Technology March 3, 2011, 5:00PM EST

Service Robots: Rise of the Machines (Again)

U.S. companies chase the fast-growing market for service bots

http://images.businessweek.com/mz/11/11/600/1111_mz_32techrobotics.jpg

(Corrects spelling of Intuitive Surgical.)

In 1961, just after America's Sputnik moment, the world's first industrial robot debuted at a General Motors (GM) assembly plant in Trenton, N.J. A company called Unimation had created the machine, a hulk with a four-ton arm that could work with heated die castings and perform welding. The company's founder, an American engineer named Joseph Engelberger, now considered the father of modern robotics, hoped to revolutionize U.S. manufacturing. Yet by the late 1980s overseas rivals had blown past Unimation, as well as much of the U.S. robotics industry. "The U.S. is nearly out of the industrial robot business," a U.S. Commerce Dept. national security assessment warned in 1991.

Five decades after Unimation's debut, just as President Barack Obama has declared another Sputnik moment to spur U.S. competitiveness, the nation's robotics industry is enjoying a revival. When global robotics executives gather in Chicago from Mar. 21-24 for Automate 2011, their annual industry convention, a healthy delegation of U.S. companies will be strutting their stuff alongside Germans, Japanese, and South Koreans.

True, big multinationals such as Swiss-based ABB (ABB) and Fanuc of Japan still dominate the global market for industrial, or manufacturing, robots, now worth $12 billion, according to the Frankfurt-based International Federation of Robotics (IFR). But leadership of the larger and faster-growing market for service robots, a sector IFR pegs at $13 billion worldwide, is up for grabs. This business encompasses robotic applications for industries such as defense, space, health care, business logistics, and consumer products, among other markets. And U.S. companies clustered in Boston, Pittsburgh, and Silicon Valley are very much in contention.

The service bot market is expected to double in size by 2013, and of the 200 or so top companies, nearly 70 are in the U.S., twice as many as are in Germany or Japan, according to IFR. "We are world leaders in service robots," says Colin Angle, chief executive officer of Bedford (Mass.)-based iRobot, which makes the Roomba and Scooba floor cleaning machines and the PackBot, a robot that can search caves and help with bomb-disposal missions.

Big defense budgets during the 2000s financed the deployment of thousands of robots, including unmanned aerial and underwater vehicles, to Iraq and Afghanistan and helped revive the industry. (The Roomba is derived from iRobot research in mine-detection bots financed by the military.) The Pentagon's fascination with robots hasn't waned.

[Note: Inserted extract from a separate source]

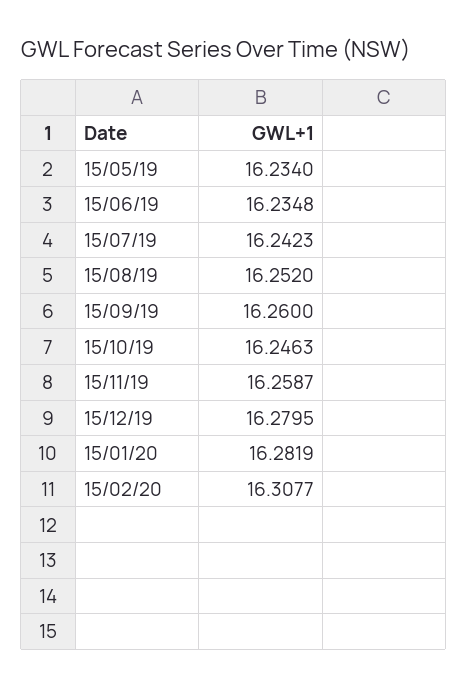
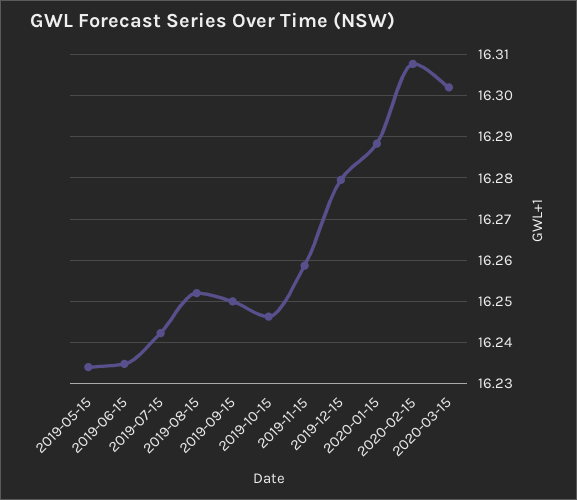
15/09/19: 16.26 -> 16.25
15/01/20: 16.2819 -> 16.288
2020-03-15: none -> 16.302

In 2010, the Defense Advanced Research Projects Agency (Darpa) budgeted $23 million on three in-house programs heavily focused on robotics, funding projects including the development of a creepy-looking quadrupedal pack robot from Boston Dynamics called the Legged Squad Support System (LS3). On Feb. 23, Darpa awarded the Waltham (Mass.) company $1.6 million to begin work on a prototype human-like robot called the Atlas that can walk upright and use its hands for balance to squeeze through narrow passages on surveillance or emergency rescue missions.

The other funded robot design, the cat-like Cheetah, will be able to clock speeds up to 40 mph to check out, say, enemy positions, says Boston Dynamics President Marc Raibert. Robotic cheetahs may seem indulgent in these austere times, but Raibert says the mechanics and software needed to develop the fast cats will pay off militarily and be useful in civilian applications such as emergency response and fire-fighting. "Progress is just dollars away," he says.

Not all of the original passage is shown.